- [TO DO]
Go through the records and extract every line with the word "Lantern".

Segment Start: THE RECORDS

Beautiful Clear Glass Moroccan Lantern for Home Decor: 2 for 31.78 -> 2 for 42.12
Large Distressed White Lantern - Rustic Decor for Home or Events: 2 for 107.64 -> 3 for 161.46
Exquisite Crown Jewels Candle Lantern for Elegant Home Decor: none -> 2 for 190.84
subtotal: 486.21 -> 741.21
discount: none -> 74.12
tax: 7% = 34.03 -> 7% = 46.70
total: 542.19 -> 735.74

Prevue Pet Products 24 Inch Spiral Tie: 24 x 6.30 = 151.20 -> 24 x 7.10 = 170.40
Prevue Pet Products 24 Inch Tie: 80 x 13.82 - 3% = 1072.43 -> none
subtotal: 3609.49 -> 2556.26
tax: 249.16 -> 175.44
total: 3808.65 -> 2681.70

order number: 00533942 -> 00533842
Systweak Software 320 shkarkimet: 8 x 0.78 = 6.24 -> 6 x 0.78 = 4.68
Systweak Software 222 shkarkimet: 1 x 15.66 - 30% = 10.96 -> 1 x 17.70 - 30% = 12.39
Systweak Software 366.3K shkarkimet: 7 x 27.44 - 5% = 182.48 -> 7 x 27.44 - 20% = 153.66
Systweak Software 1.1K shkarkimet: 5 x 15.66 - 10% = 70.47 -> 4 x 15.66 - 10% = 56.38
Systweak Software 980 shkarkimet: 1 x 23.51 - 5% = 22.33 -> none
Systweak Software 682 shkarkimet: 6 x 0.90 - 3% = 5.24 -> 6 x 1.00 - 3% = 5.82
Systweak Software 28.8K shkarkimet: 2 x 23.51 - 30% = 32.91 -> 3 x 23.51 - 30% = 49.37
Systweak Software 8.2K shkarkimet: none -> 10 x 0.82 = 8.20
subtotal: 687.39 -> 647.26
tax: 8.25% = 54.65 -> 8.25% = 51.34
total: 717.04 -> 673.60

Segment End: THE RECORDS

- [ANSWER SPACE]
Beautiful Clear Glass Moroccan Lantern for Home Decor: 2 for 31.78 -> 2 for 42.12
Large Distressed White Lantern - Rustic Decor for Home or Events: 2 for 107.64 -> 3 for 161.46
Exquisite Crown Jewels Candle Lantern for Elegant Home Decor: none -> 2 for 190.84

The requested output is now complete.